Neutral: On Mar 19, 2007, Scorpioangel from Gold Hill, OR (Zone 7a) wrote:

One of the weediest plants I know of in garden areas. But on the other hand it has some of the best early spring color of any plant I have seen. I got rid of it growing in the garden beds by letting oak leaves set all winter and into spring and then just dug them into the soil at planting time. Oak leaves tend to inhibit seed germination.


Negative: On Mar 16, 2007, altavista from Floyd, VA wrote:

This plant drives me nuts! It is taking over my garden. The root system is so large that you have to dig it out rather than pull. Clearing it in the late fall or early spring seems to be the easiest.

Negative: On Mar 14, 2007, gessieviolet from Saluda, SC (Zone 8a) wrote:

This weed takes over areas of my garden in early spring!! It is impossible to pull and grows best for me in areas where I have spent a previous season attempting to bring the area under control for other uses. I can't imagine why anyone would want to grow it!!! It definitely falls into the catagory "one man's weed, is another man's wildflower".


Positive: On Apr 18, 2005, Fancee1945 from Scotts, MI (Zone 5b) wrote:

I am in SW Michigan and this plant grows all by itself in my garden areas. Not sure where it came from but I really like it. I have tried to find detailed information on it. Finally this weekend I have dug out every plant in my garden areas, I sure didn't want to because it is a beautiful plant. So I guess I can say it POSITIVELY grows wild here on its own.

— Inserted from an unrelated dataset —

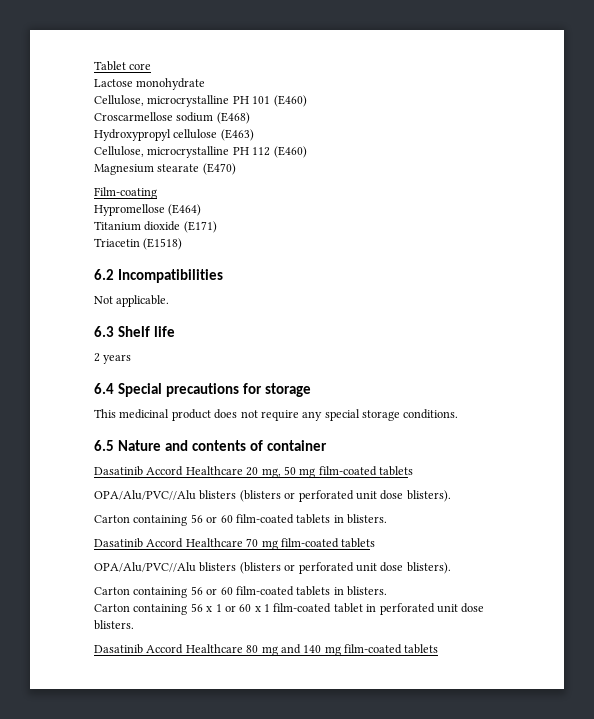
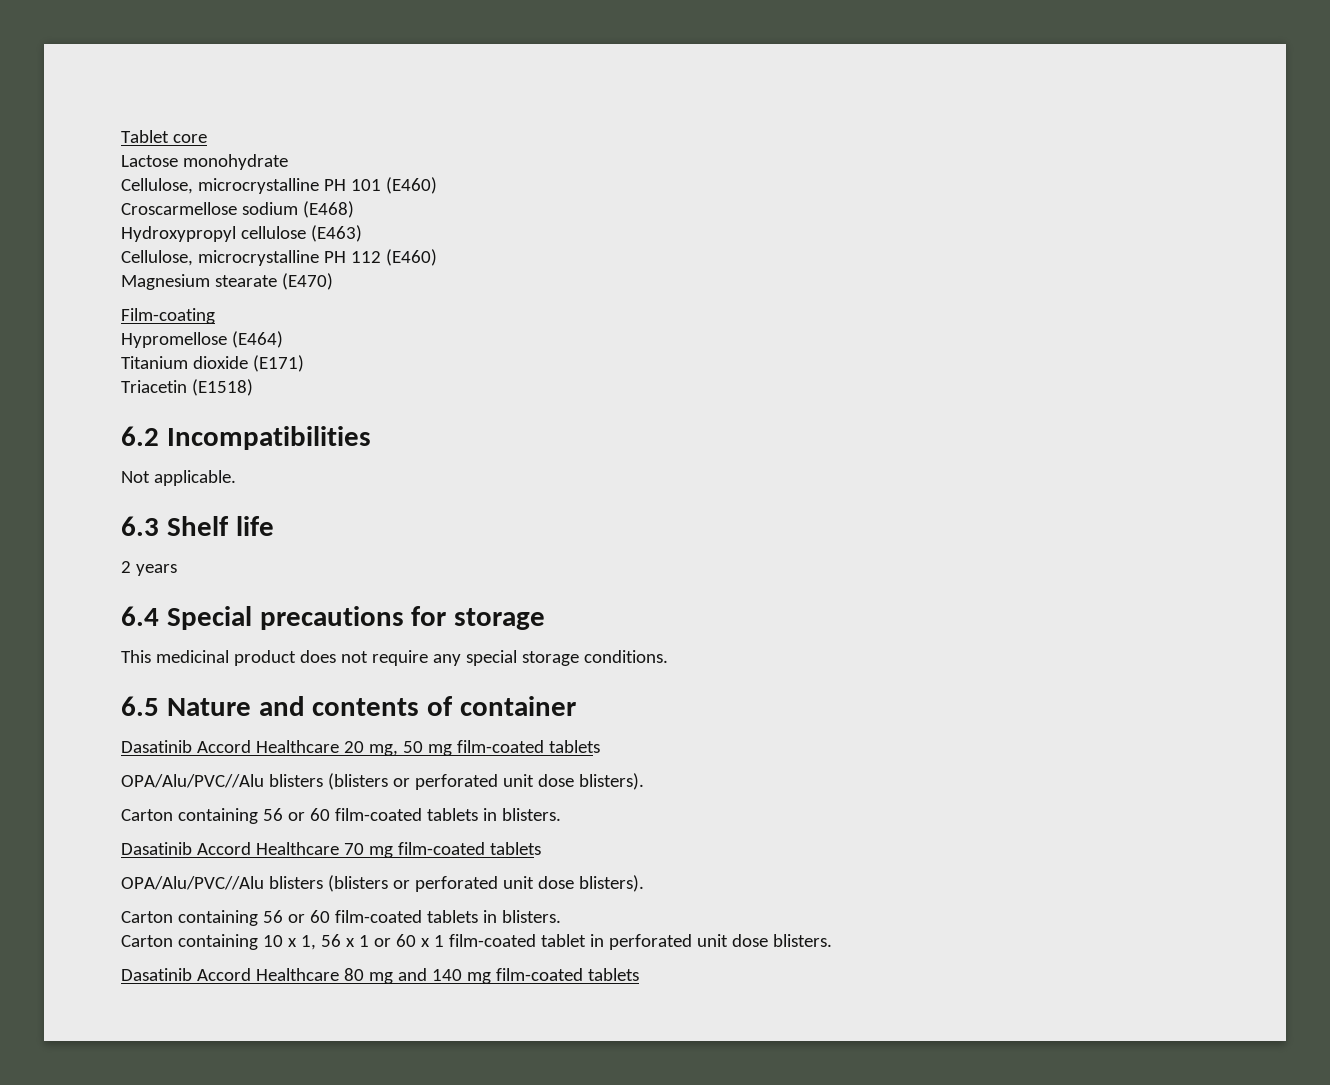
- Carton containing 56 x 1 or 60 x 1 film-coated tablet in perforated unit dose blisters.
+ Carton containing 10 x 1, 56 x 1 or 60 x 1 film-coated tablet in perforated unit dose blisters.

Neutral: On Apr 5, 2005, nevadagdn from Sparks, NV (Zone 7a) wrote:

I've been spectacularly successful at killing this supposedly invasive plant. As in I've tried to grow it, and it's died each and every time.


Negative: On Apr 4, 2005, melody from Benton, KY (Zone 7a) wrote:

Invasive isn't a good word for this plant...it flows in purple waves all along the roadsides and in everyone's yards...strangling everything in it's path.

The purple flowers are a welcome sight in early Spring, but even I get fed up with them after a bit. I have a yard instead of a lawn, and they get the better of me.

Negative: On Feb 19, 2005, GardenGuyKin from Willamette Valley, OR (Zone 8a) wrote:

Simply put, it's invasive here.


Neutral: On Oct 16, 2002, ohmysweetpjs from Brookeville, MD wrote:

Cute little plant. Not invasive like some and though you have to look very closely to see in detail, the flowers are very pretty though quite small. I'm almost certain it's also a butterfly host plant.